If Henson, who was affected significantly by the live puppet shows he saw as a traveling college student in Europe, cannot escape the influence of others, maybe we’d do well to notice the inspiration around us, too.
We are all borrowing from others
No artist works entirely in isolation. Even Vincent van Gogh, the iconic lone genius, was surrounded by others who inspired and influenced him. We all stand on the shoulders of giants* in hopes of honoring what we inherited and making it better.
Let’s not forget that Michelangelo’s very first commission was an actual forgery, a statue he pawned off on a cardinal who eventually discovered the deceit and was so impressed that he hired the young artist. Stealing is an innate and necessary part of the job, but the difference between the artist and the amateur is the former knows how to do it well.
With all due and deserved respect to Austin Kleon, it is not a creative thing to simply steal.

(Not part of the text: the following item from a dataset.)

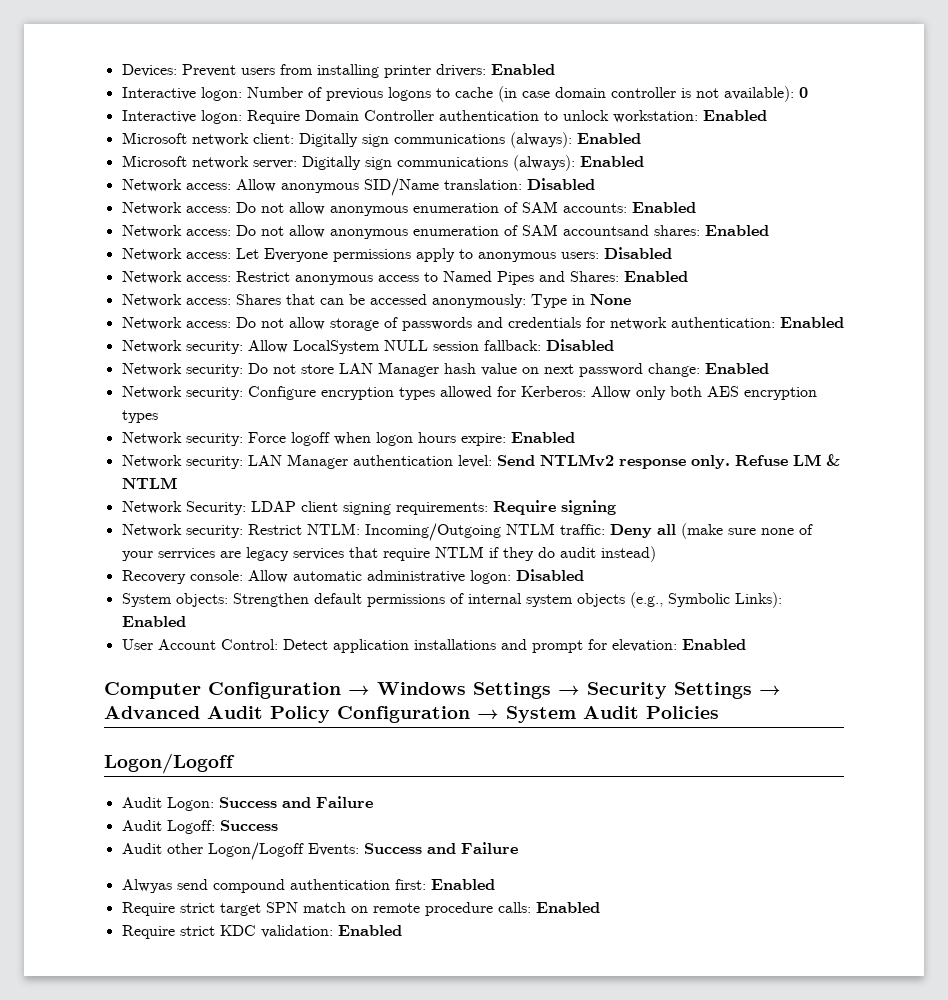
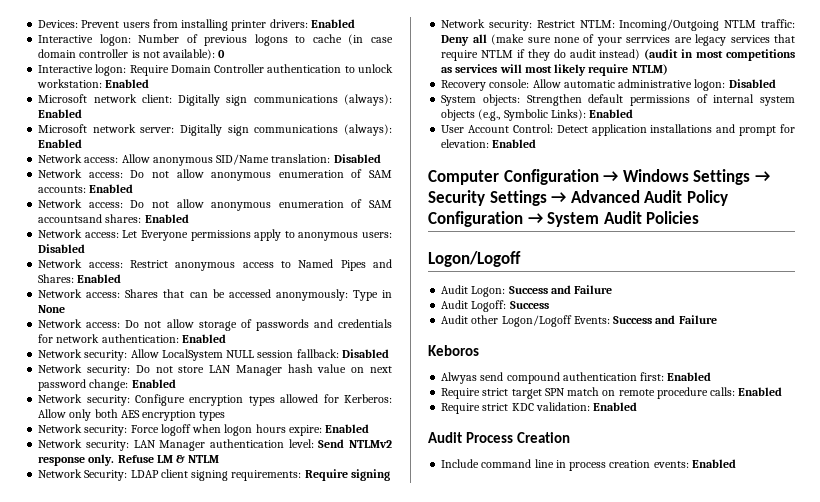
- Network security: Restrict NTLM: Incoming/Outgoing NTLM traffic: Deny all (make sure none of your serrvices are legacy services that require NTLM if they do audit instead)
+ Network security: Restrict NTLM: Incoming/Outgoing NTLM traffic: Deny all (make sure none of your serrvices are legacy services that require NTLM if they do audit instead) (audit in most competitions as services will most likely require NTLM)
+ Keboros
+ Audit Process Creation
+ Include command line in process creation events: Enabled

Borrowing from others is inevitable; what makes a person an artist is what they choose to take and how. There are, after all, a lot of copycats out there, making noise without really saying anything. You don’t want to do that.
We don’t need more thieves; we need better thinkers
Take a minute to watch a handful of clips from Kukla, Fran, and Ollie on YouTube, and you’ll see that the work of Henson is much more sophisticated than that of his predecessor. And yet, without the work of the former, we would never have the latter. We all start out stealing, but the best artists don’t stay there.
An editor once told me when I wanted to include every obscure reference behind my book idea, “No one is paying to read that crap.” More precisely, they are paying to not read that crap. He told me to bury my esoteric ego-scratching in my endnotes, and only if absolutely necessary. But I’d be better off just deleting them altogether.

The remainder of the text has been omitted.